It's 10.16pm, somewhere in the middle of nowhere. Well, okay, I'm guessing we're still in Slovenia, but this could easily be Austria as well, as far as I know.
Behind me there's an old dude huffing and puffing all the way, as if he's personally driving this bus Fred-Flintstone-style. But then again, he drank a 0,5l can of beer at the bus station back in Osijek, then had a few more on the bus, and then another bottle at some train station we stopped at for a while a few hours back. Holding all that beer can't be an easy task, so.
It's raining, and it's cold, and this is one hell of an uncomfortable bus. I'm a freakin' midget and even I barely have room for my legs. But it's okay, 7,5 hours down, 12 to go.
I felt the beginning of a headache coming, and I foolishly didn't bring any painkillers. So I tried to cure it with chocolate. Yeah... it didn't really work.
Tomorrow I'll be stuck in an apartment only with my Austrian, solely-German-speaking, 70-year-old uncle Max. I sense a fun afternoon.
A woman siting in front of me has hit my precious laptop with her seat a couple of times now, so I think I'm gonna put it away for now. Stupid fellow passengers. If only I had some rocks...
...
9am. The sun came out around 8. Can't feel my feet even though I'm wearing two pairs of socks and boots. Germany is too damn cold.

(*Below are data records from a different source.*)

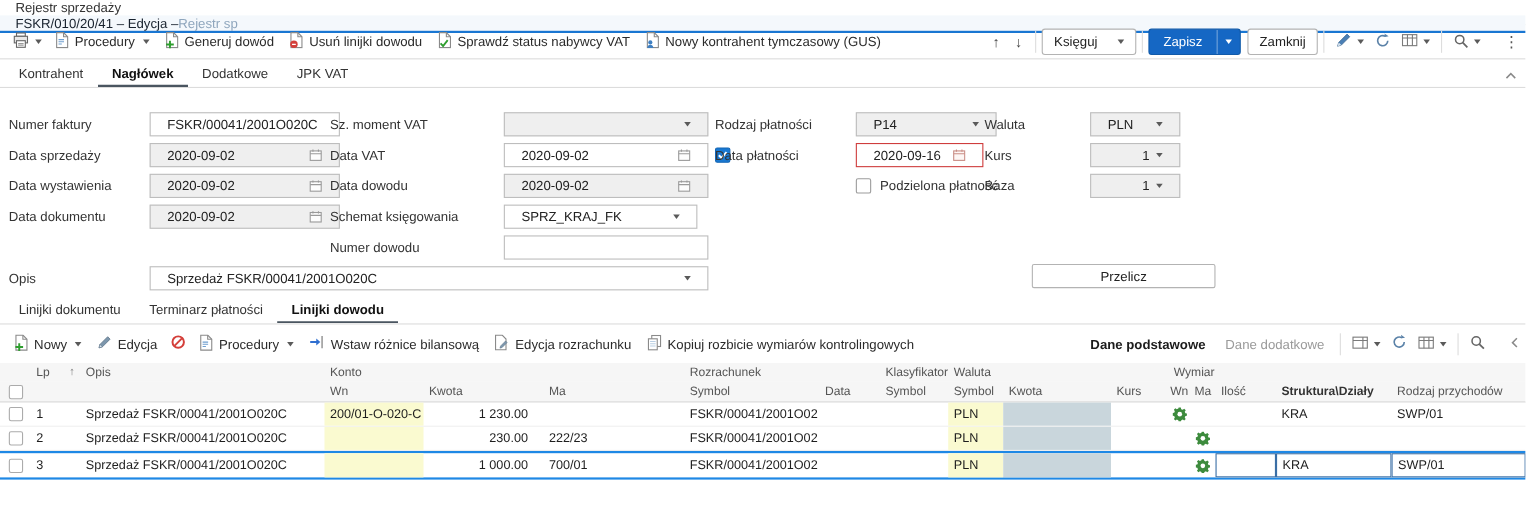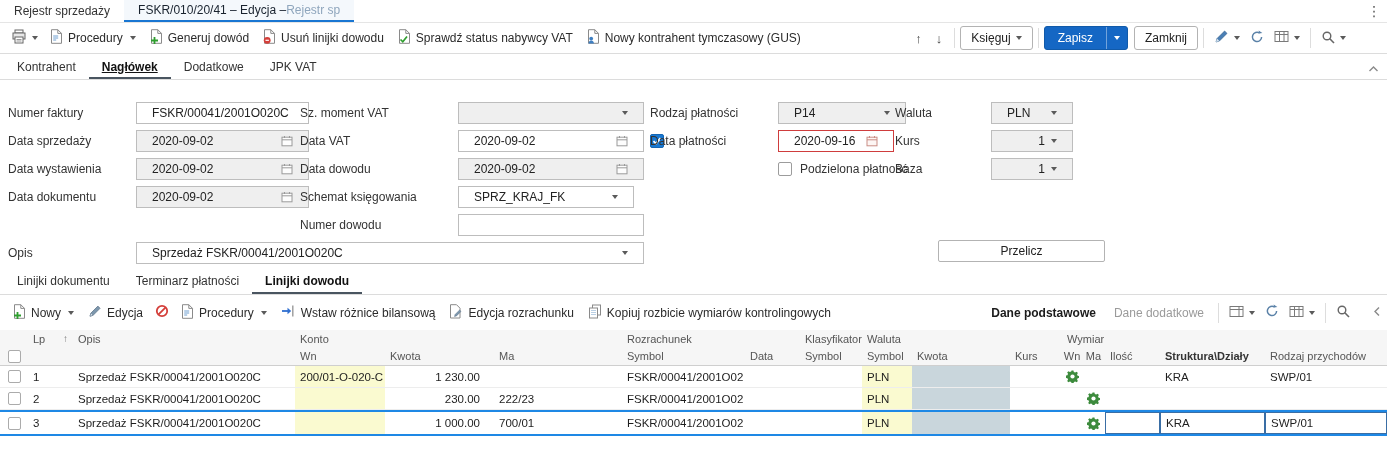"Rejestr sprzedaży" .wintabs { flex-direction: none -> column }
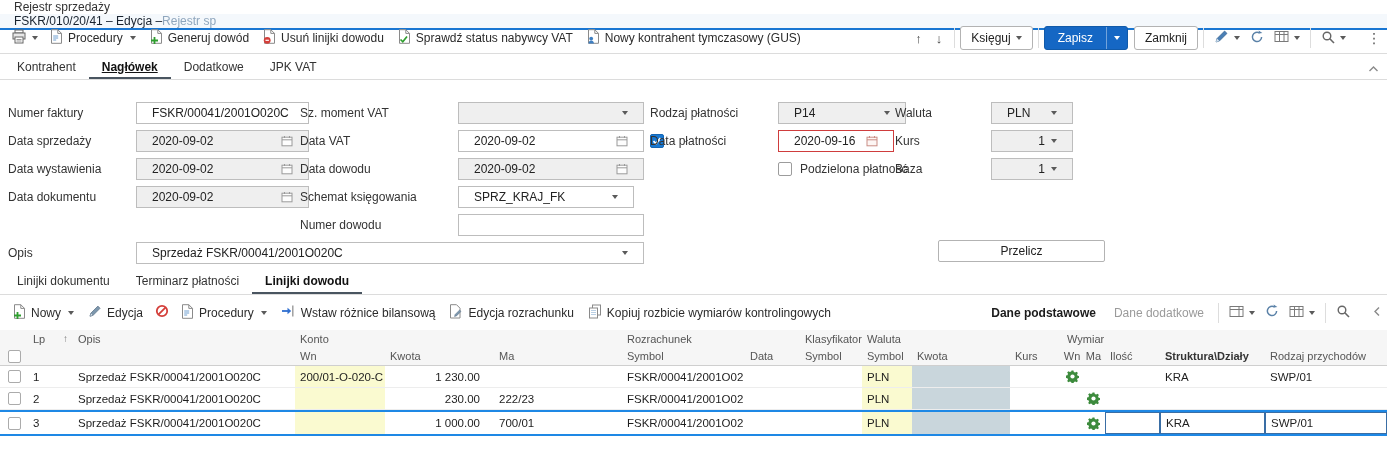"Księguj" .btn { gap: 3px -> 16px }
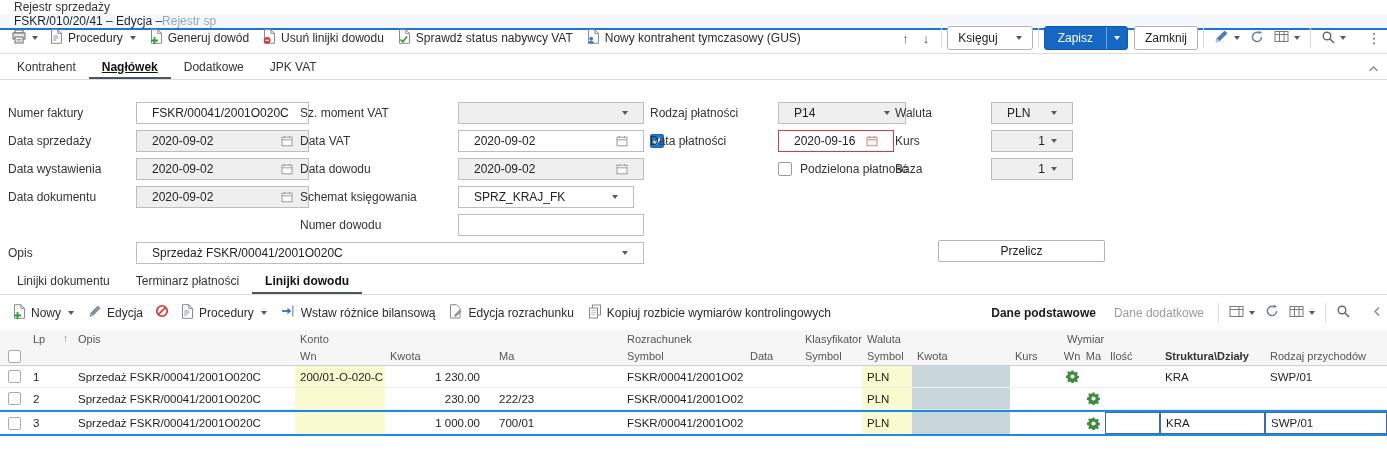"Nagłówek" .ftab.active { text-decoration: underline -> none }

Also, the bus driver suggested we met in Frankfurt or back in Osijek. Um... NO. What the hell, man? I do not want to meet gross old men for sex anywhere. Seriously, I need to find me an age-appropriate guy.
The beer dude got off the bus here in Mannheim. I'm pretty sure he farted all the time. And since he looked nothing like Jared, I couldn't find it in my heart to forgive him.